Directions for this task:
Determine how many lines of the entries include the word "class", and report that number with no further text.

Web page edit records:

-------------------------

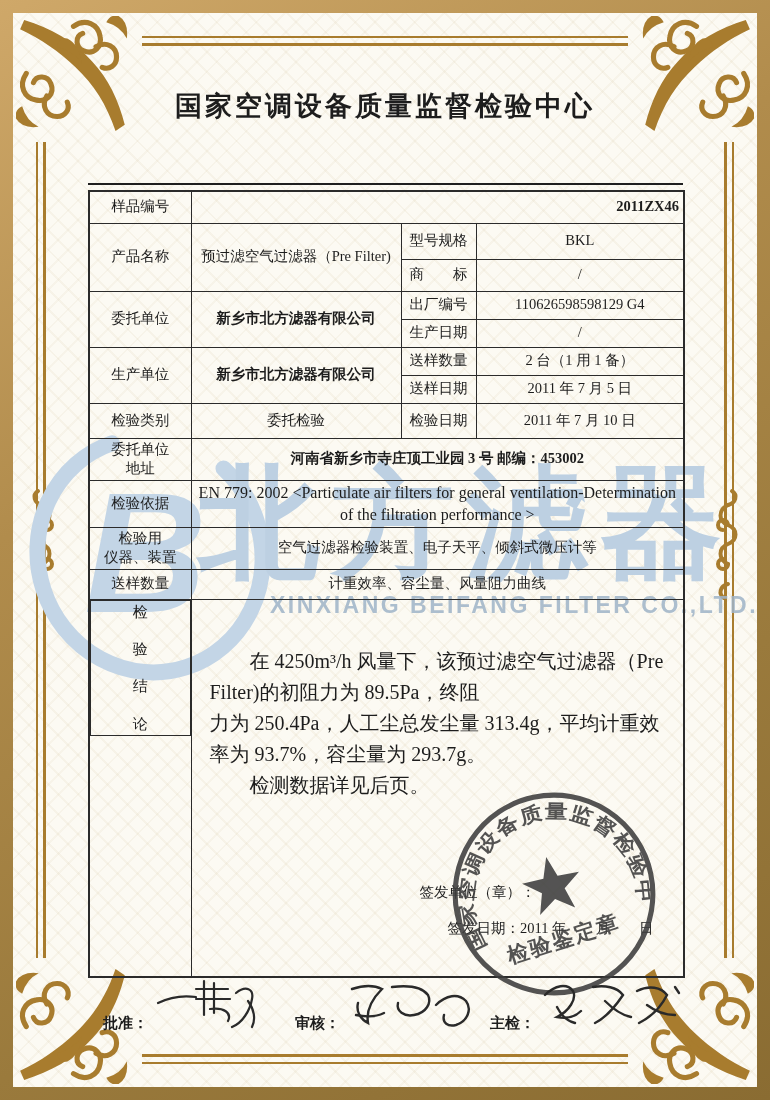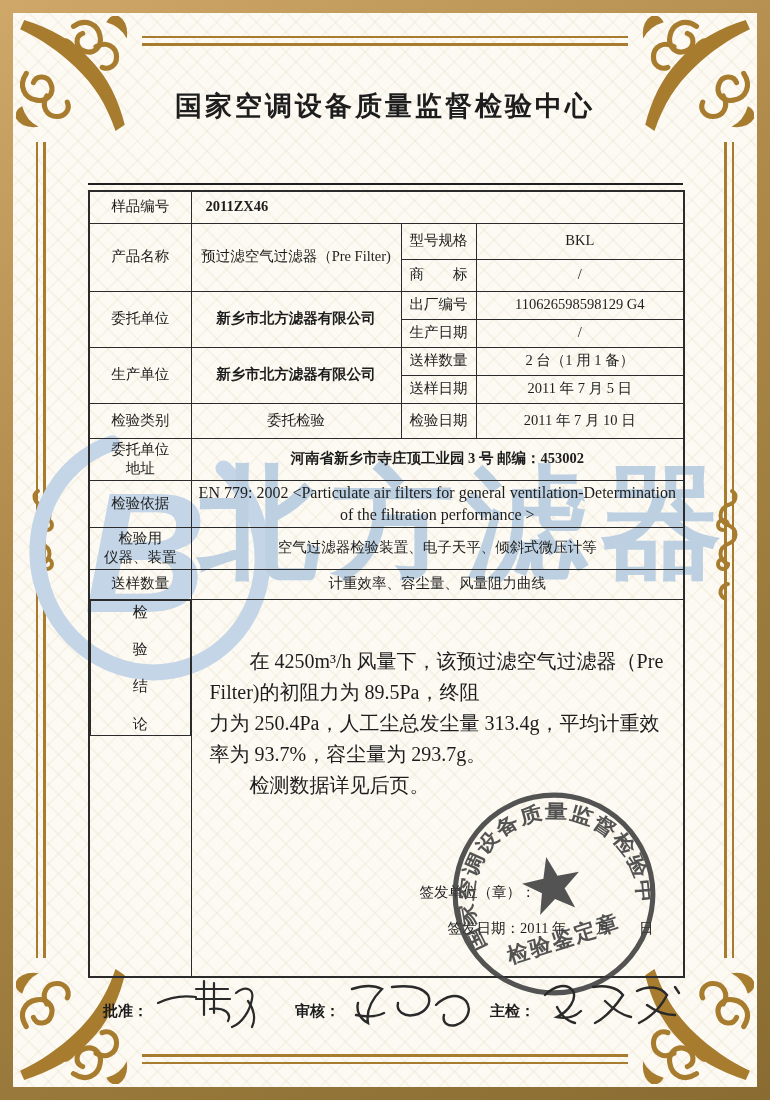--- a/index.html
+++ b/index.html
@@ -185,7 +185,7 @@
       <tbody>
           <tr style="height:32px">
         <td class="lab">样品编号</td>
-        <td colspan="3" style="text-align:left;padding-left:14px;font-weight:bold">2011ZX46</td>
+        <td colspan="3" style="text-align:right;padding-left:14px;font-weight:bold">2011ZX46</td>
       </tr>
       <tr style="height:36px">
         <td class="lab" rowspan="2">产品名称</td>

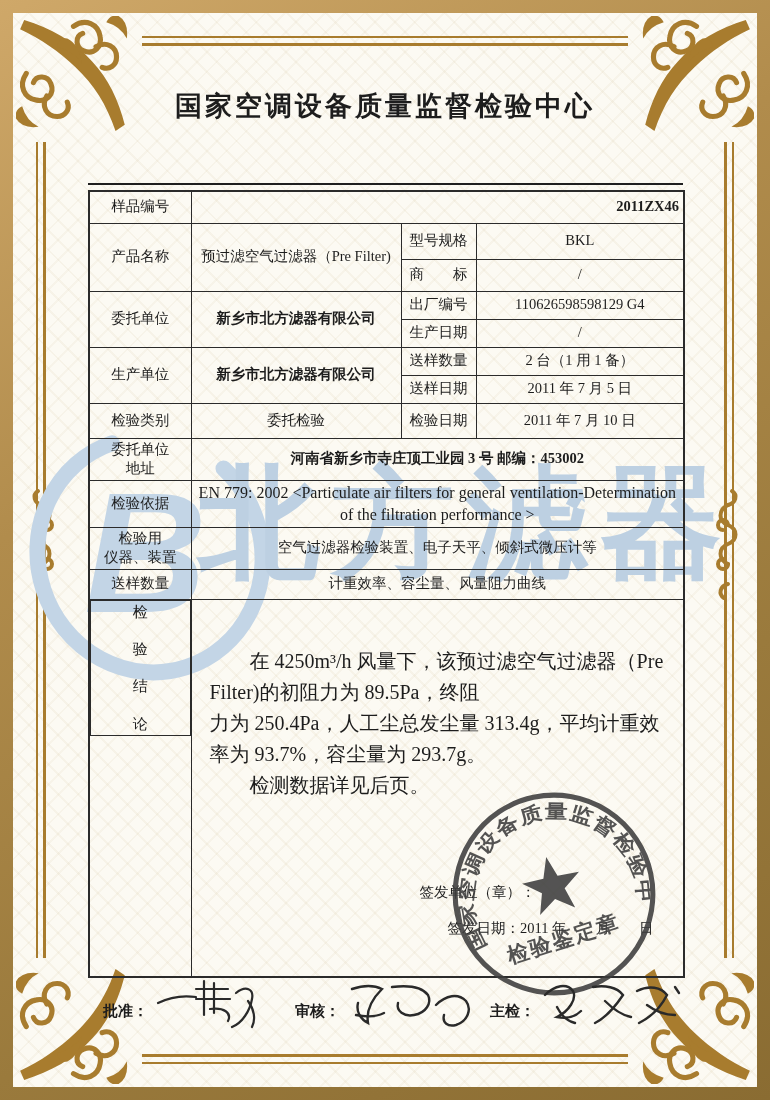--- a/index.html
+++ b/index.html
@@ -170,6 +170,7 @@
     <text x="62" y="192" font-family="Liberation Sans, DejaVu Sans, sans-serif" font-size="170" font-weight="bold" font-style="italic" fill="#c3d5e6">B</text>
   </svg>
   <div class="wm wm-cn">北方滤器</div>
+  <div class="wm wm-en">XINXIANG BEIFANG FILTER CO.,LTD.</div>
 
   <div class="content">
     <div class="org-title">国家空调设备质量监督检验中心</div>

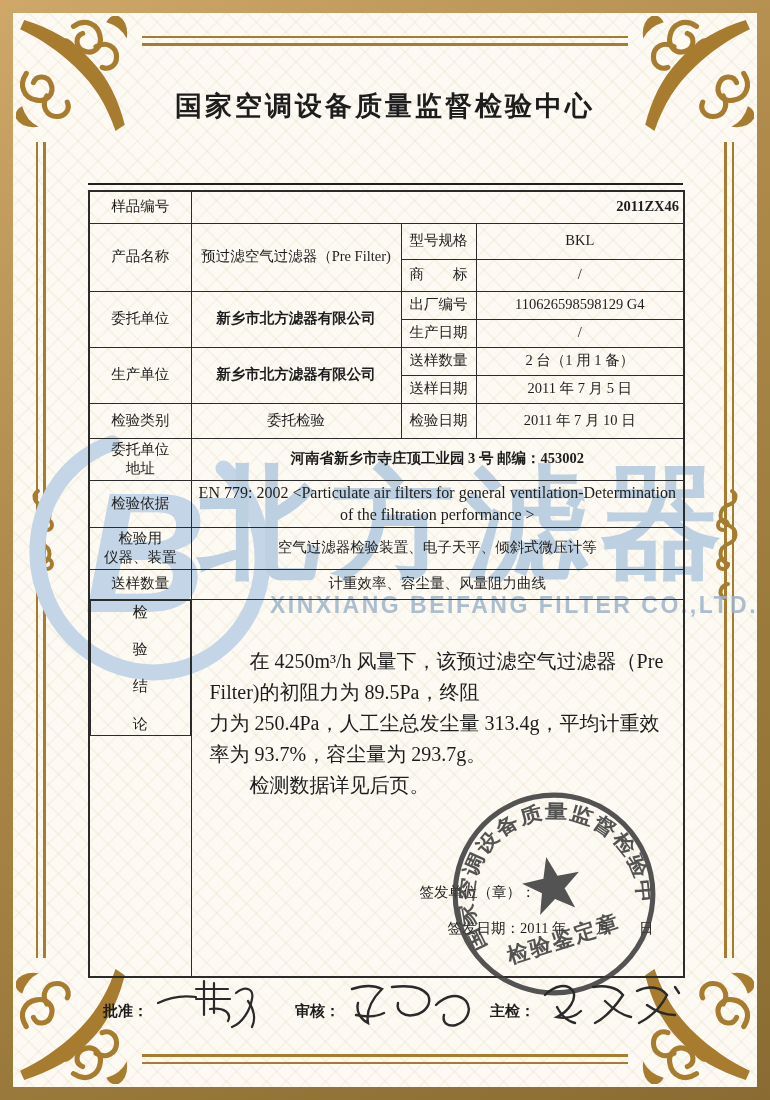--- a/index.html
+++ b/index.html
@@ -70,7 +70,7 @@
 
   
   .sig-row{position:absolute;top:975px;left:0;width:770px;height:60px;}
-  .sig-group{position:absolute;top:0;display:flex;align-items:center;}
+  .sig-group{position:absolute;top:0;display:flex;align-items:flex-end;}
   .sig-group .lab{font-size:15px;font-weight:bold;padding-top:14px;white-space:nowrap;}
   .sig-g1{left:103px;} .sig-g2{left:295px;} .sig-g3{left:490px;}
   .sig-svg{margin-left:4px;}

-------------------------

Task answer:
6